Please make an exact transcription of the records, keeping the pictures out of it.

[Data excerpts]
--- START ---

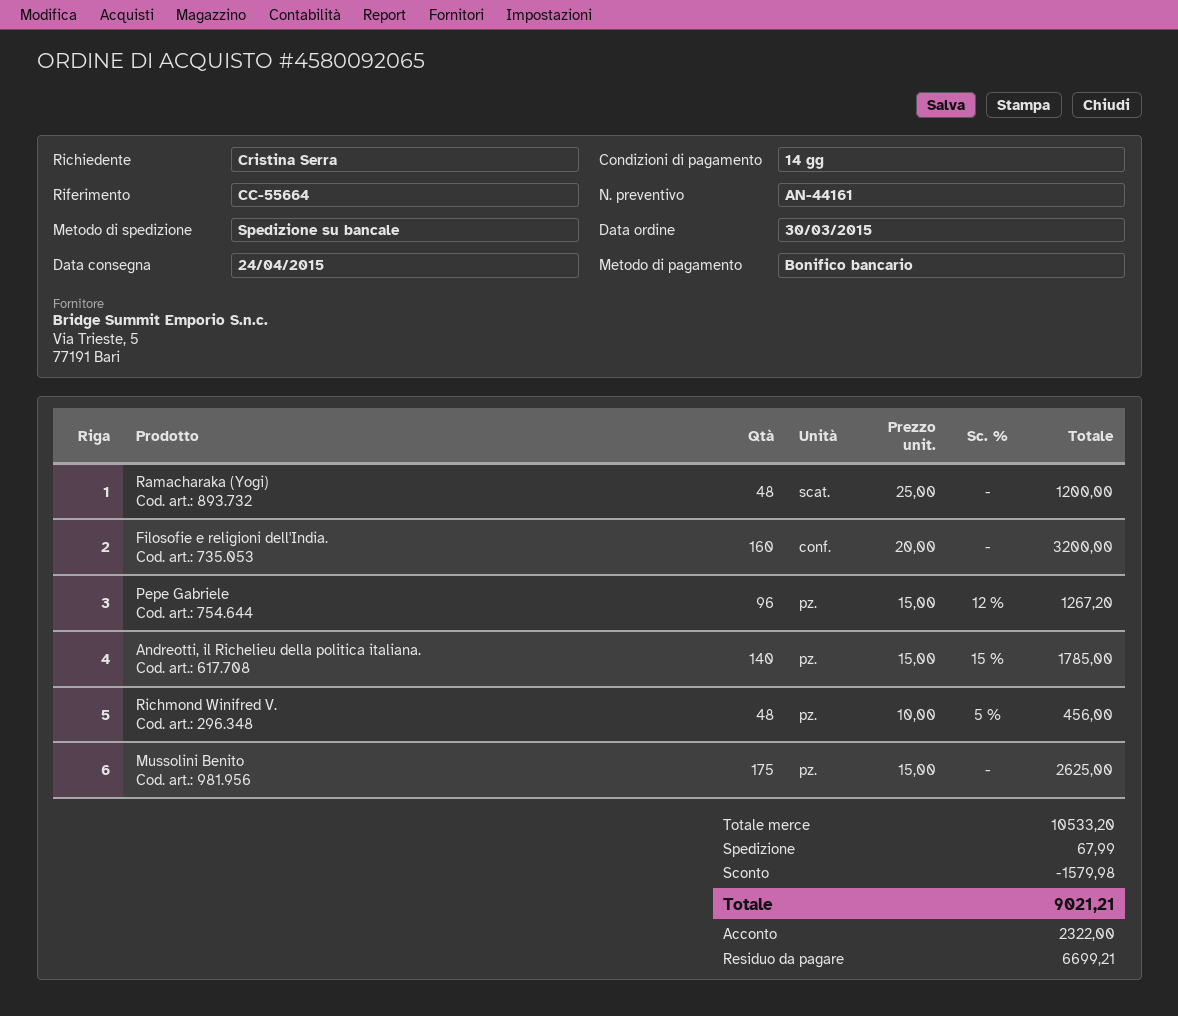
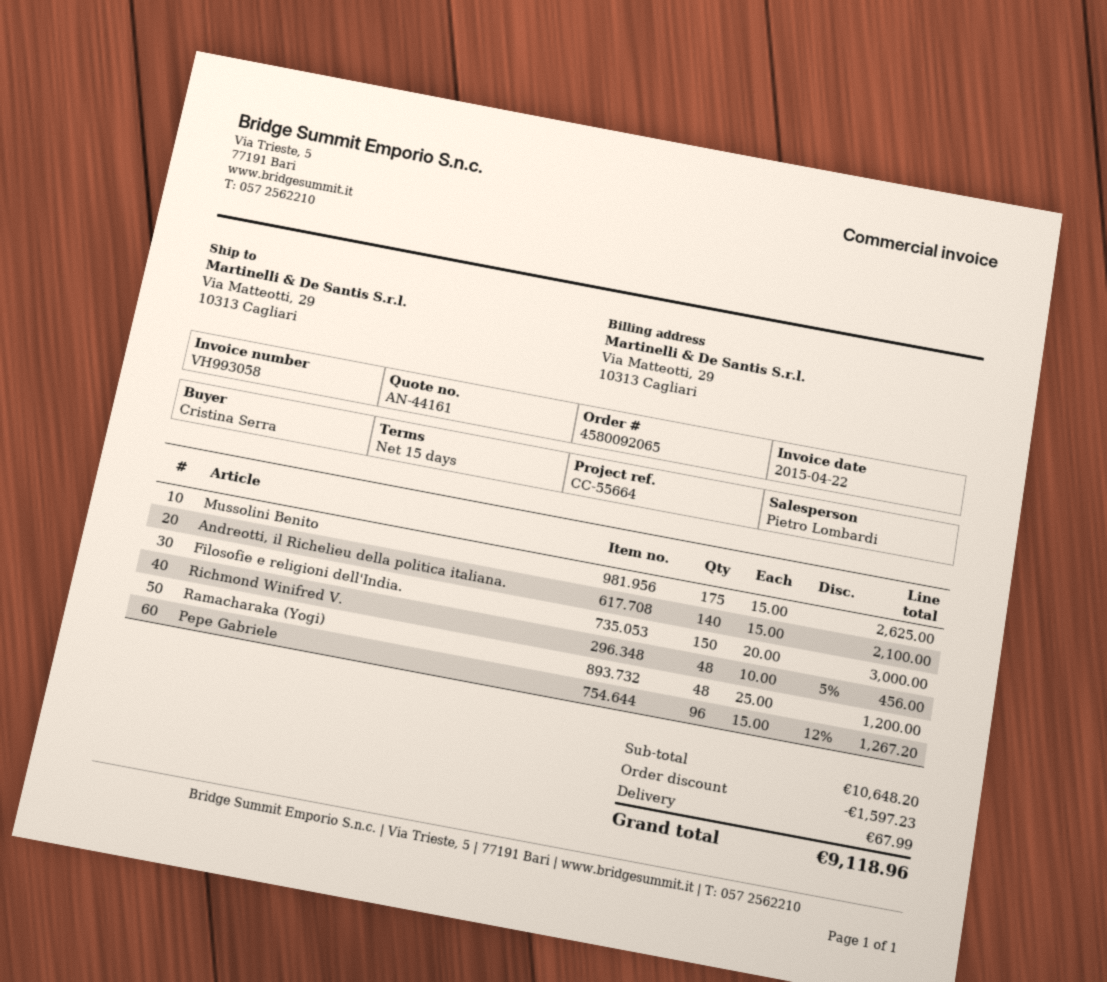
payment terms: 14 days -> 15 days
Filosofie e religioni dell'India.: 160 x 20.00 = 3200.00 -> 150 x 20.00 = 3000.00
Andreotti, il Richelieu della politica italiana.: 140 x 15.00 - 15% = 1785.00 -> 140 x 15.00 = 2100.00
subtotal: 10533.20 -> 10648.20
discount: 1579.98 -> 1597.23
total: 9021.21 -> 9118.96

--- END ---

_EXERCISE RESULT_.
payment terms: 14 days -> 15 days
Filosofie e religioni dell'India.: 160 x 20.00 = 3200.00 -> 150 x 20.00 = 3000.00
Andreotti, il Richelieu della politica italiana.: 140 x 15.00 - 15% = 1785.00 -> 140 x 15.00 = 2100.00
subtotal: 10533.20 -> 10648.20
discount: 1579.98 -> 1597.23
total: 9021.21 -> 9118.96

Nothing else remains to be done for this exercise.